В саду, в начале его, они остановились. Большая часть осталась на месте и с тихим говором начала готовиться ко сну, расстилая плащи в прозрачном кружеве теней и лунного света. Иисус же, томимый беспокойством, и четверо его ближайших учеников пошли дальше, в глубину сада. Там сели они на земле, не остывшей еще от дневного жара, и, пока Иисус молчал, Петр и Иоанн лениво перекидывались словами, почти лишенными смысла. Зевая от усталости, они говорили о том, как холодна ночь, и о том, как дорого мясо в Иерусалиме, рыбы же совсем нельзя достать. Старались точным числом определить количество паломников, собравшихся к празднику в город, и Петр, громкою зевотою растягивая слова, говорил, что двадцать тысяч, а Иоанн и брат его Иаков уверяли так же лениво, что не более десяти. Вдруг Иисус быстро поднялся.
— Душа моя скорбит смертельно. Побудьте здесь и бодрствуйте,— сказал он и быстрыми шагами удалился в чащу и скоро пропал в неподвижности теней и света.
— Куда он? — сказал Иоанн, приподнявшись на локте.
Петр повернул голову вслед ушедшему и утомленно ответил:
— Не знаю.
И, еще раз громко зевнув, опрокинулся на спину и затих. Затихли и остальные, и крепкий сон здоровой усталости охватил их неподвижные тела. Сквозь тяжелую дрему Петр видел смутно что-то белое, наклонившееся над ним, и чей-то голос прозвучал и погас, не оставив следа в его помраченном сознании.
— Симон, ты спишь?
И опять он спал, и опять какой-то тихий голос коснулся его слуха и погас, не оставив следа:
— Так ли и одного часа не могли вы бодрствовать со мною?
«Ах, господи, если бы ты знал, как мне хочется спать»,— подумал он в полусне, но ему показалось, что сказал он это громко. И снова он уснул, и много как будто прошло времени, когда внезапно выросла около него фигура Иисуса, и громкий будящий голос мгновенно отрезвил его и остальных:
— Вы все еще спите и почиваете? Кончено, пришел час — вот предается сын человеческий в руки грешников.

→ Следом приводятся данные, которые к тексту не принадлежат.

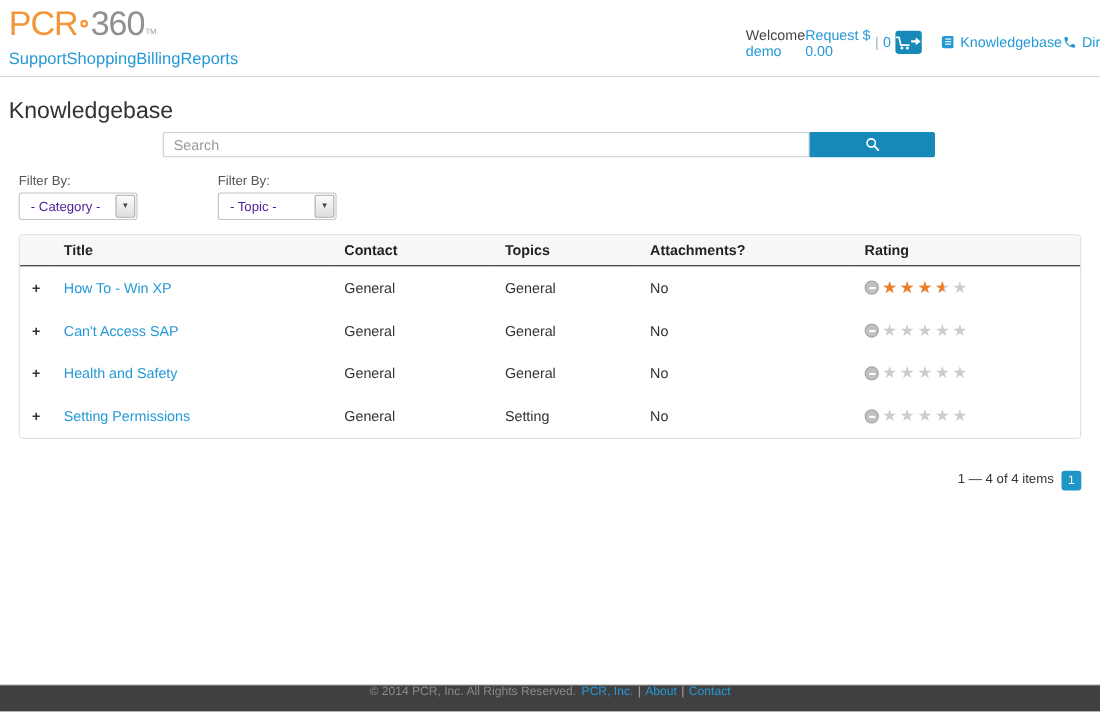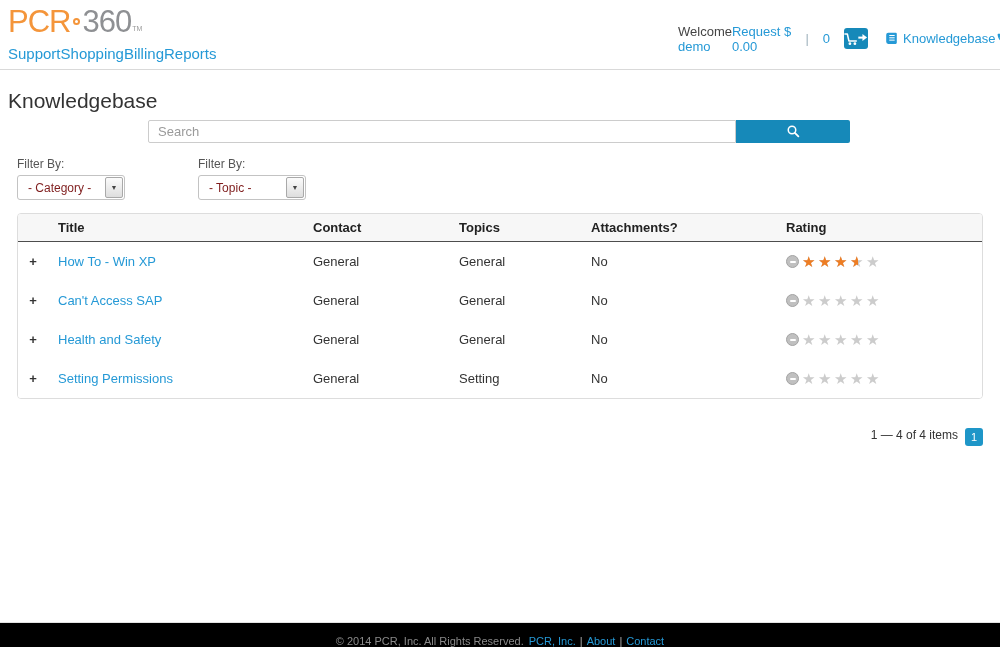--- a/index.html
+++ b/index.html
@@ -22,7 +22,7 @@
   .hr-row1 { display:flex; justify-content:space-between; align-items:center; }
   .welcome { font-size:13px; color:#444; }
   .welcome a { color:#2599d6; text-decoration:none; cursor:pointer; }
-  .request { display:flex; align-items:center; gap:14px; font-size:13px; }
+  .request { display:flex; align-items:center; gap:4px; font-size:13px; }
   .request a { color:#2599d6; text-decoration:none; cursor:pointer; }
   .pipe { color:#9fb2bd; }
   .cart-btn { background:#1689b9; border:none; border-radius:3px; width:35px; height:21px; display:flex; align-items:center; justify-content:center; cursor:pointer; }

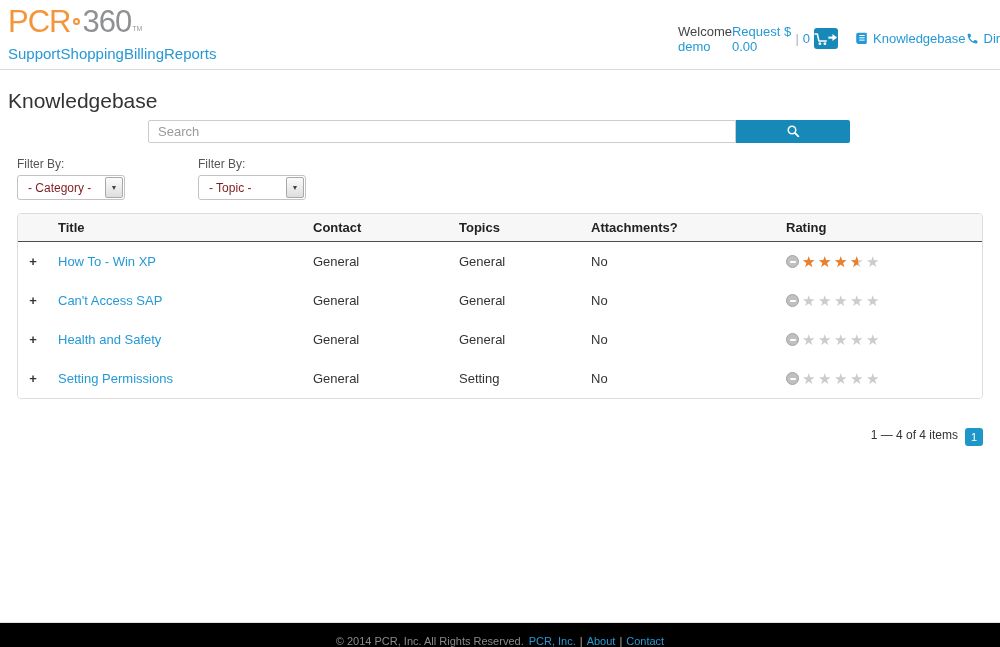--- a/index.html
+++ b/index.html
@@ -41,7 +41,7 @@
   .filters { margin:14px 0 0 17px; display:flex; gap:73px; }
   .filter-label { font-size:12px; color:#555; margin-bottom:4px; }
   .filter-select { width:108px; height:25px; border:1px solid #c3c3c3; border-radius:3px; background:#fff; display:flex; align-items:center; justify-content:space-between; cursor:pointer; }
-  .sel-text { padding-left:10px; font-size:12px; color:#7f1d1d; white-space:nowrap; }
+  .sel-text { padding-left:10px; font-size:12px; color:#4c1d95; white-space:nowrap; }
   .sel-arrow { width:18px; height:21px; margin-right:1px; background:linear-gradient(#fbfbfb,#dedede); border:1px solid #a9a9a9; border-radius:2px; display:flex; align-items:center; justify-content:center; font-size:7px; color:#444; }
 
   .grid { margin:13px 17px 0 17px; border:1px solid #ddd; border-radius:4px; overflow:hidden; background:#fff; }

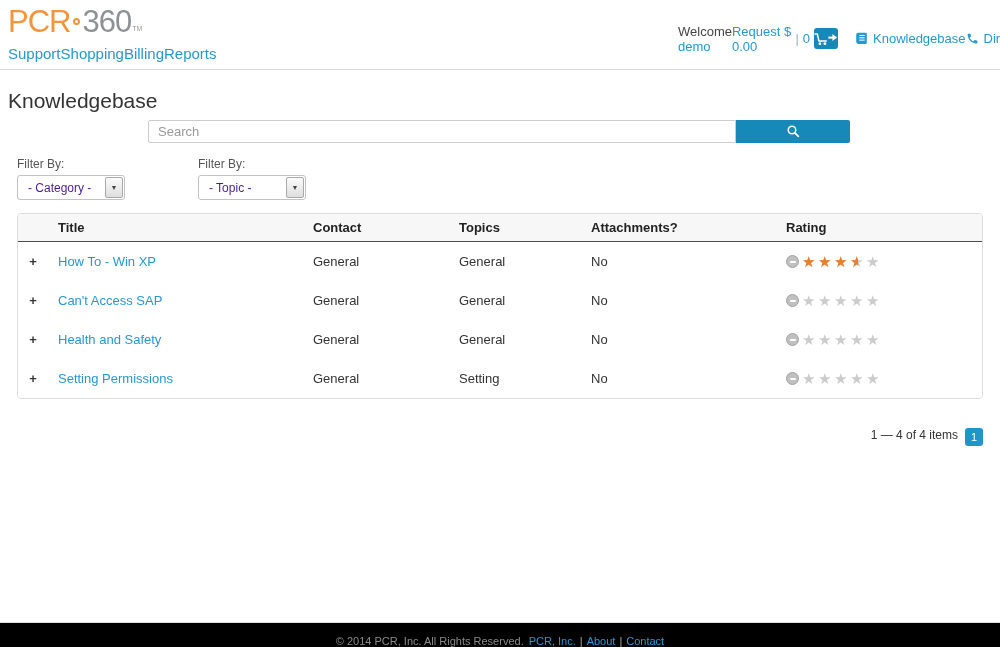--- a/index.html
+++ b/index.html
@@ -66,7 +66,7 @@
   .page-btn { width:18px; height:18px; background:#1e96c8; color:#fff; border:none; border-radius:3px; font-size:11px; display:flex; align-items:center; justify-content:center; cursor:pointer; font-family:inherit; }
 
   
-  footer { flex:0 0 25px; height:25px; background:#000000; border-top:1px solid #e2e2e2; display:flex; align-items:flex-end; justify-content:center; font-size:11px; color:#8a8a8a; }
+  footer { flex:0 0 25px; height:25px; background:#404040; border-top:1px solid #e2e2e2; display:flex; align-items:flex-start; justify-content:center; font-size:11px; color:#8a8a8a; }
   footer a { color:#2599d6; text-decoration:none; cursor:pointer; }
   .f-sep { color:#aaa; margin:0 4px; }
   .f-links { margin-left:5px; }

Ученики быстро вскочили на ноги, растерянно хватая свои плащи и дрожа от холода внезапного пробуждения. Сквозь чащу деревьев, озаряя их бегучим огнем факелов, с топотом и шумом, в лязге оружия и хрусте ломающихся веток приближалась толпа воинов и служителей храма. А с другой стороны прибегали трясущиеся от холода ученики с испуганными, заспанными лицами и, еще не понимая, в чем дело, торопливо спрашивали:
— Что это? Что это за люди с факелами? Бледный Фома, со сбившимся на сторону прямым усом, зябко ляскал зубами и говорил Петру:
— По-видимому, это пришли за нами.
Вот толпа воинов окружила их, и дымный, тревожный блеск огней отогнал куда-то в стороны и вверх тихое сияние луны. Впереди воинов торопливо двигался Иуда из Кариота и, остро ворочая живым глазом своим, разыскивал Иисуса. Нашел его, на миг остановился взором на его высокой, тонкой фигуре и быстро шепнул служителям:
— Кого я поцелую, тот и есть. Возьмите его и ведите осторожно. Но только осторожно, вы слыхали?
Затем быстро придвинулся к Иисусу, ожидавшему его молча, и погрузил, как нож, свой прямой и острый взгляд в его спокойные, потемневшие глаза.
— Радуйся, равви! — сказал он громко, вкладывая странный и грозный смысл в слова обычного приветствия.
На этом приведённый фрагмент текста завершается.